16- Você não acha “Fragmentos” um texto muito fúnebre fixado na dor e na derrota?

r – Fúnebre é a política dos Partidos, e do país. “Fragmentos” ainda que um tanto pessimista, é um pequeno espaço de liberdade e de prazer. É uma outra dimensão de associações livres para com as imagens. Concordem ou não, não tem a mínima aproximação com as caricaturas vendidas pelo mercado. É um trabalho onde a complexidade está na simplicidade, sem ser simplório em nenhum momento. E to nele exposto como sou: como uma contradição! Todo mundo de um modo geral sabe bem o idiota em que se deixou transformar. Eu ainda tenho lá as minhas dúvidas. Mas...continuo abertamente crítico aos fascismos de fora e de dentro.

17- E como as pessoas reagem a este tipo de trabalho pessoal?

r - Como conseguirem chegar nele. Podem não gostar que não serão chamadas de burro. Eu nunca fiz merda para o público. Acostumá-lo com isso, é o que o mercado vem fazendo insistentemente. Mas porque o mercado não pode ser sensível e inteligente? Pó que é na burrice que exerce o seu poder de fogo? E claro que você pode querendo, trabalhar filmes melhores para o mercado. “Estômago” e “Tom Jobim” foram belos exemplos recentes de filmes de mercado, sem o mínimo momento de pobreza. Faturaram e foram belíssimos.

18- Existe uma nova geração favorável a um Cinema de Invenção, como defendia o teu amigo e crítico Jairo Ferreira?

r – Bem, os bostas vão sempre existir! Mas vão existir também inventores como Ana Carolina, Leonardo Esteves, Marcelo Ikeda, Juan Posada, Jose Carlos Asbeg, Abelardo de Carvalho, Arthur Frazão, Isabel Lacerda, Ricardo Miranda, Pedro Asbeg... que apesar da repressão do dinheiro se permitem trabalhar não a anestesia ou a satanização da experimentação, mas a linguagem, a poesia e a revolução.
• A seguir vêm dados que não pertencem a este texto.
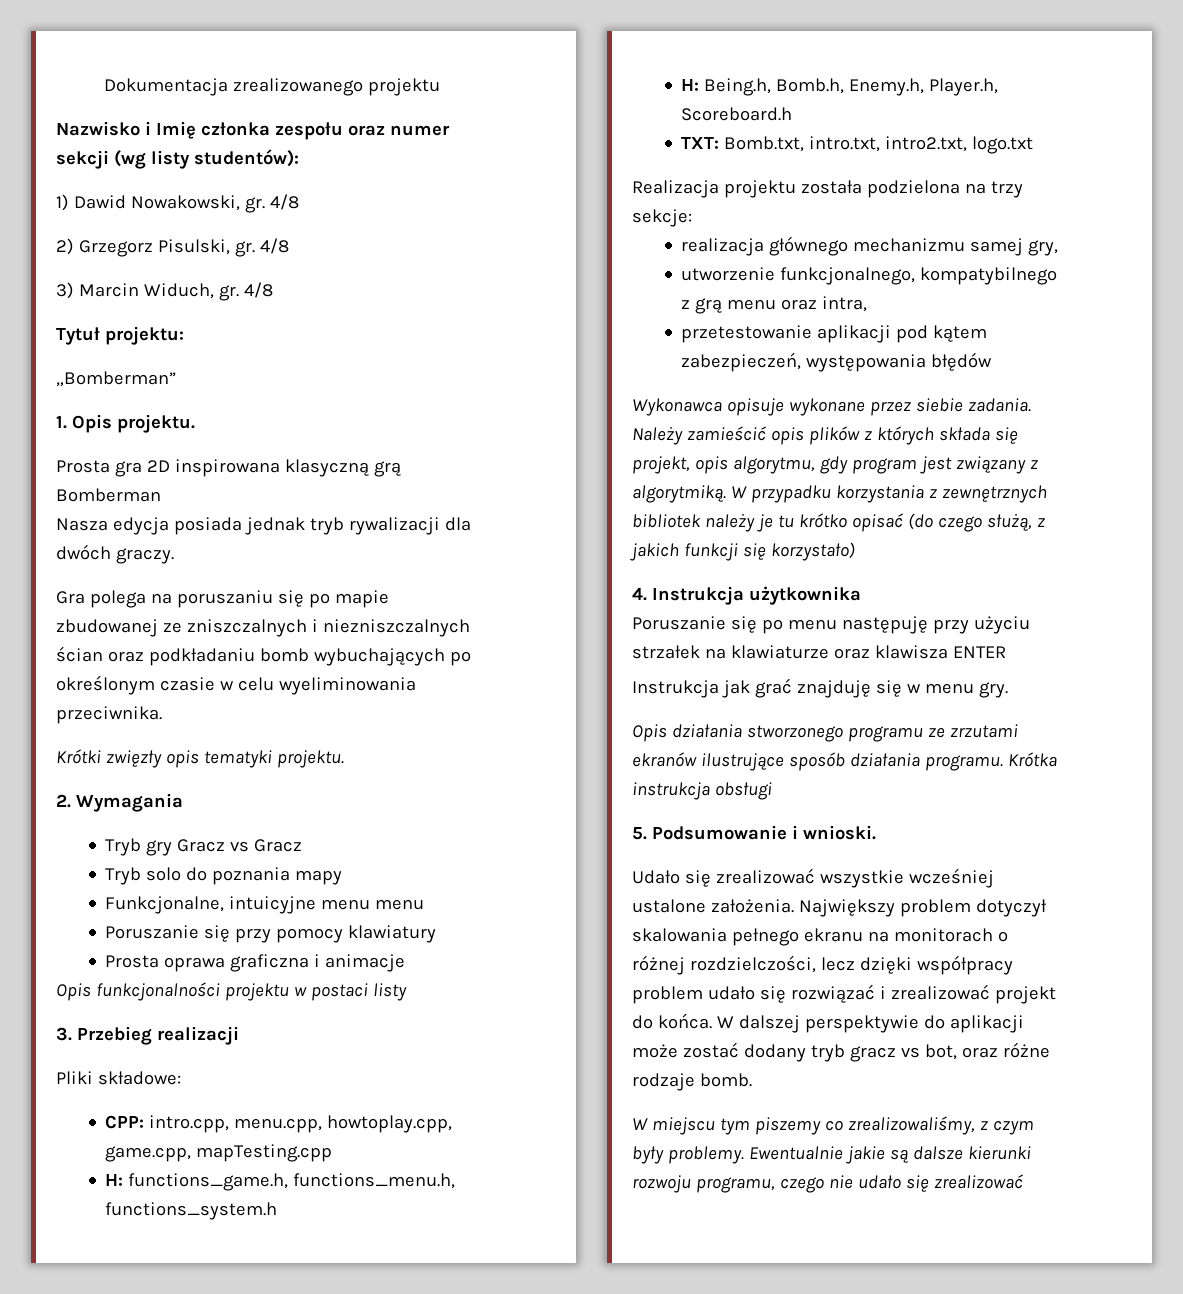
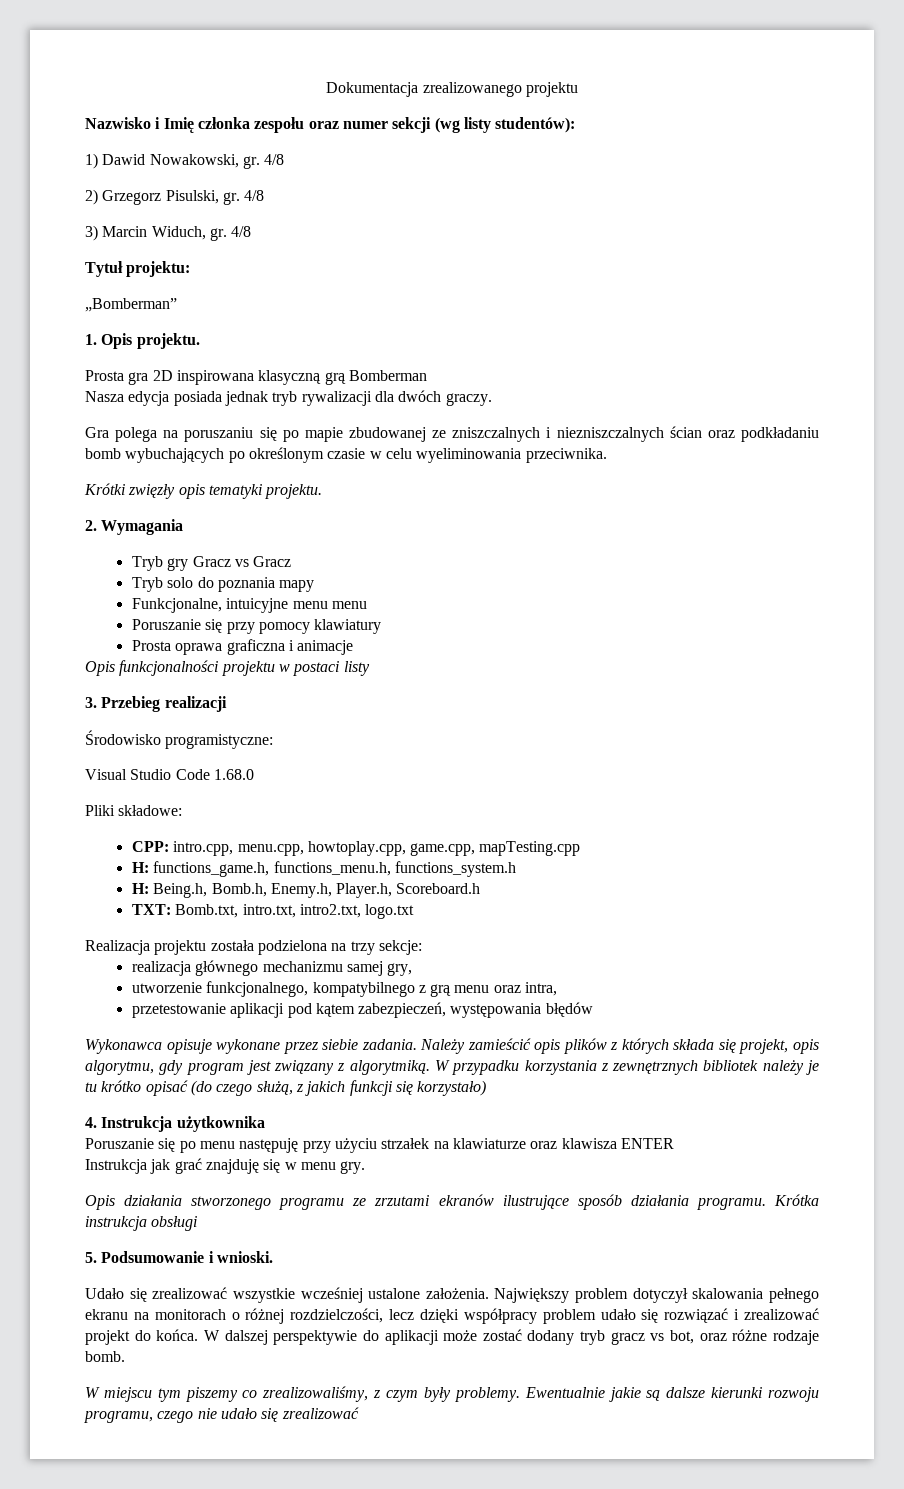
+ Środowisko programistyczne:
+ Visual Studio Code 1.68.0

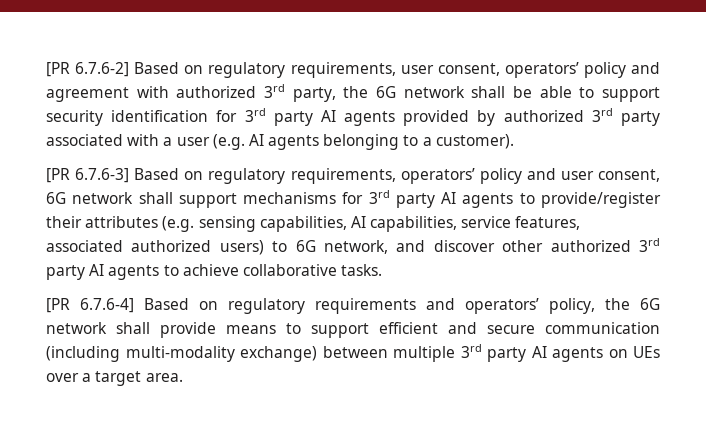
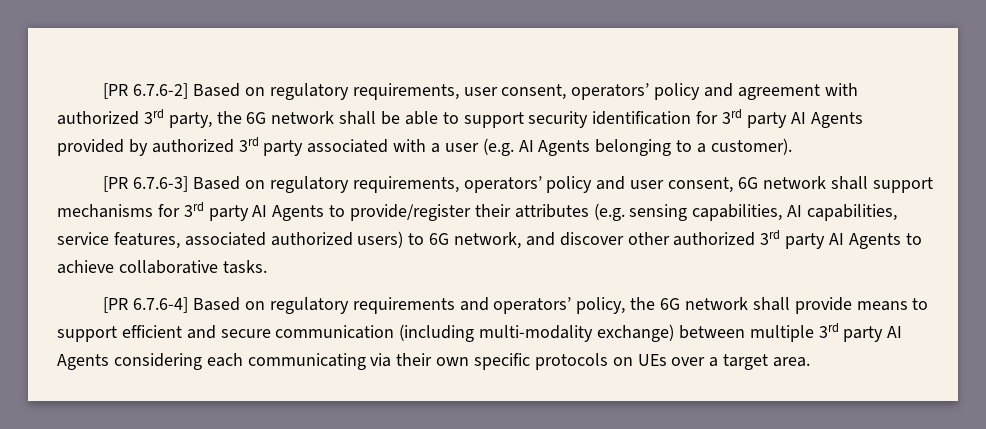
- [PR 6.7.6-2] Based on regulatory requirements, user consent, operators’ policy and agreement with authorized 3rd party, the 6G network shall be able to support security identification for 3rd party AI agents provided by authorized 3rd party associated with a user (e.g. AI agents belonging to a customer).
+ [PR 6.7.6-2] Based on regulatory requirements, user consent, operators’ policy and agreement with authorized 3rd party, the 6G network shall be able to support security identification for 3rd party AI Agents provided by authorized 3rd party associated with a user (e.g. AI Agents belonging to a customer).
- [PR 6.7.6-3] Based on regulatory requirements, operators’ policy and user consent, 6G network shall support mechanisms for 3rd party AI agents to provide/register their attributes (e.g. sensing capabilities, AI capabilities, service features, associated authorized users) to 6G network, and discover other authorized 3rd party AI agents to achieve collaborative tasks.
+ [PR 6.7.6-3] Based on regulatory requirements, operators’ policy and user consent, 6G network shall support mechanisms for 3rd party AI Agents to provide/register their attributes (e.g. sensing capabilities, AI capabilities, service features, associated authorized users) to 6G network, and discover other authorized 3rd party AI Agents to achieve collaborative tasks.
- [PR 6.7.6-4] Based on regulatory requirements and operators’ policy, the 6G network shall provide means to support efficient and secure communication (including multi-modality exchange) between multiple 3rd party AI agents on UEs over a target area.
+ [PR 6.7.6-4] Based on regulatory requirements and operators’ policy, the 6G network shall provide means to support efficient and secure communication (including multi-modality exchange) between multiple 3rd party AI Agents considering each communicating via their own specific protocols on UEs over a target area.

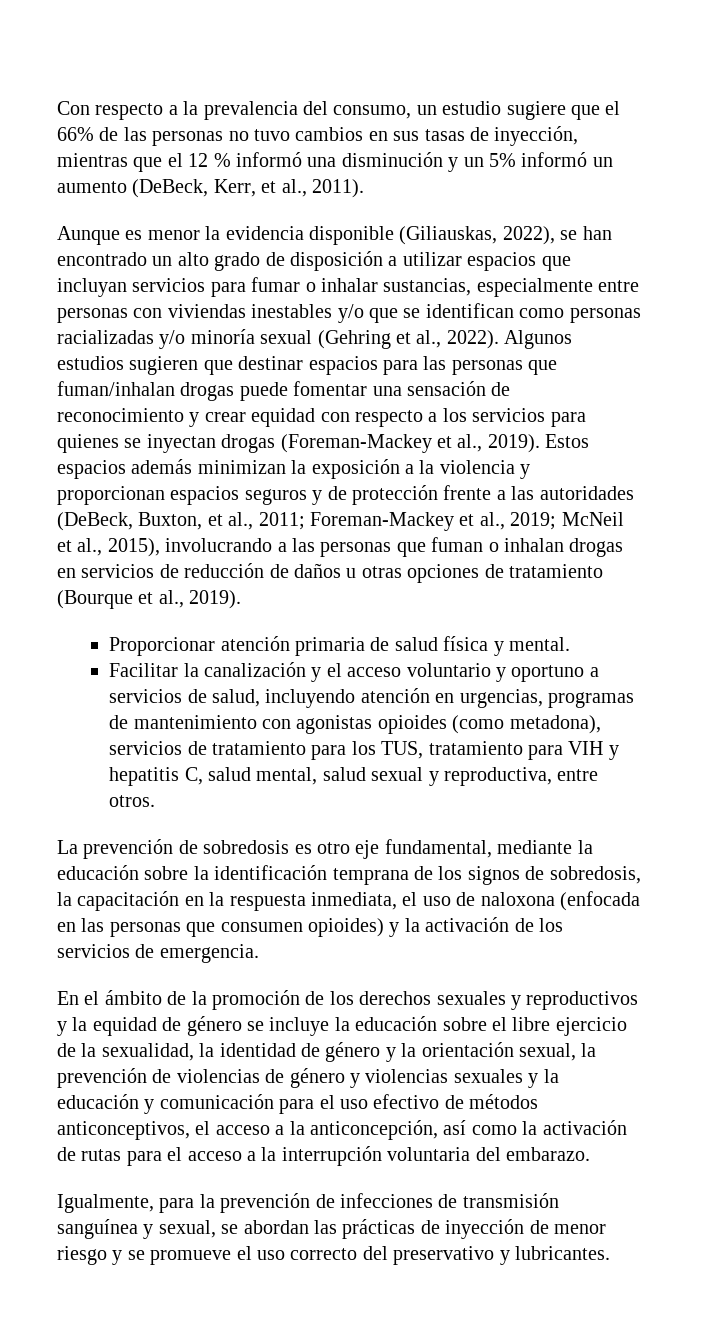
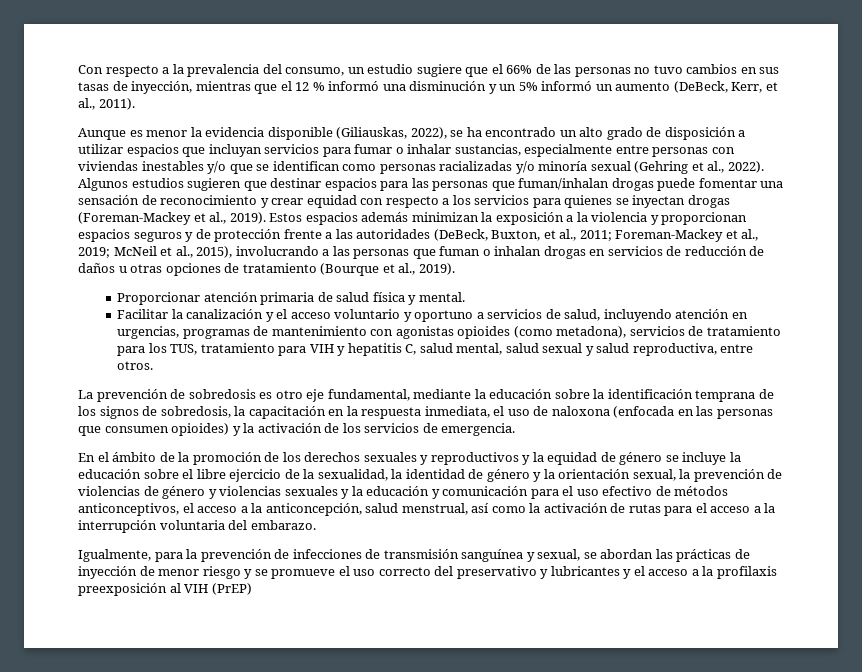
- Aunque es menor la evidencia disponible (Giliauskas, 2022), se han encontrado un alto grado de disposición a utilizar espacios que incluyan servicios para fumar o inhalar sustancias, especialmente entre personas con viviendas inestables y/o que se identifican como personas racializadas y/o minoría sexual (Gehring et al., 2022).
+ Aunque es menor la evidencia disponible (Giliauskas, 2022), se ha encontrado un alto grado de disposición a utilizar espacios que incluyan servicios para fumar o inhalar sustancias, especialmente entre personas con viviendas inestables y/o que se identifican como personas racializadas y/o minoría sexual (Gehring et al., 2022).
- Facilitar la canalización y el acceso voluntario y oportuno a servicios de salud, incluyendo atención en urgencias, programas de mantenimiento con agonistas opioides (como metadona), servicios de tratamiento para los TUS, tratamiento para VIH y hepatitis C, salud mental, salud sexual y reproductiva, entre otros.
+ Facilitar la canalización y el acceso voluntario y oportuno a servicios de salud, incluyendo atención en urgencias, programas de mantenimiento con agonistas opioides (como metadona), servicios de tratamiento para los TUS, tratamiento para VIH y hepatitis C, salud mental, salud sexual y salud reproductiva, entre otros.
- En el ámbito de la promoción de los derechos sexuales y reproductivos y la equidad de género se incluye la educación sobre el libre ejercicio de la sexualidad, la identidad de género y la orientación sexual, la prevención de violencias de género y violencias sexuales y la educación y comunicación para el uso efectivo de métodos anticonceptivos, el acceso a la anticoncepción, así como la activación de rutas para el acceso a la interrupción voluntaria del embarazo.
+ En el ámbito de la promoción de los derechos sexuales y reproductivos y la equidad de género se incluye la educación sobre el libre ejercicio de la sexualidad, la identidad de género y la orientación sexual, la prevención de violencias de género y violencias sexuales y la educación y comunicación para el uso efectivo de métodos anticonceptivos, el acceso a la anticoncepción, salud menstrual, así como la activación de rutas para el acceso a la interrupción voluntaria del embarazo.
- Igualmente, para la prevención de infecciones de transmisión sanguínea y sexual, se abordan las prácticas de inyección de menor riesgo y se promueve el uso correcto del preservativo y lubricantes.
+ Igualmente, para la prevención de infecciones de transmisión sanguínea y sexual, se abordan las prácticas de inyección de menor riesgo y se promueve el uso correcto del preservativo y lubricantes y el acceso a la profilaxis preexposición al VIH (PrEP)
Não como afirmação de pequenas vidas buscando o seu lugar ao sol. Mas com a ousadia criativa da juventude.

19- E para onde vai o cinema?

r - Vai depender muito para onde vai a humanidade. Se vai voltar a assumir o fascismo uma vez mais, ou compartilhar da busca de um mundo melhor para todos. Penso que esse disfarce de democracia tá chegando ao fim pois os sistemas caminham para o suicídio. Basta que vejamos por algumas horas as programações da TV, para se constatar o culto a burrice em conexão com a reprodução permanente de fascismos. Mas nesse seu processo, ela atua disciplinadamente dopando! E não a nada que se salve. Da falsa e deslumbrada Galisteu ao Jornal Nacional. Claro, sem falarmos de Ratinhos, religiões, Datenas e Faustões. É um aparelho de enloquecer e empobrecer a coletividade. Já imaginou essa constante mecanização do coletivo em mais algumas décadas? E como se pensar o cinema no futuro, desconectado desses tantos horrores? Eu prefiro ir tocando meu barco como venho fazendo.

20- E o que é esse novo curta sobre o curioso conceito de “Espetáculo”?

r - Um trágico reconhecimento da nossa doença: a ignorância “protetora” sendo questionada por uma criança.. Um retorno à pureza, como confronto com a ordem militarizada do país. Talvez um paralelo mais bem humorado com o “Trabalho”, rodado depois do “Deserto”. De modo algum aceito essa ordem criminosa de fascismos e idiotismos comerciais burros. Dito de outro modo, sempre odiei o lixo oficial! Nunca acreditei nas boas intenções das múmias do velho cinema brasileiro. Cultuam só, os clichês da fraqueza humana. “Espetáculo” tenta então disfuncionalizar a perversidade castradora das velhas e novas múmias que vivem de lamber a falsificação como atuação assistencialista (populista, pô!) de fascismos.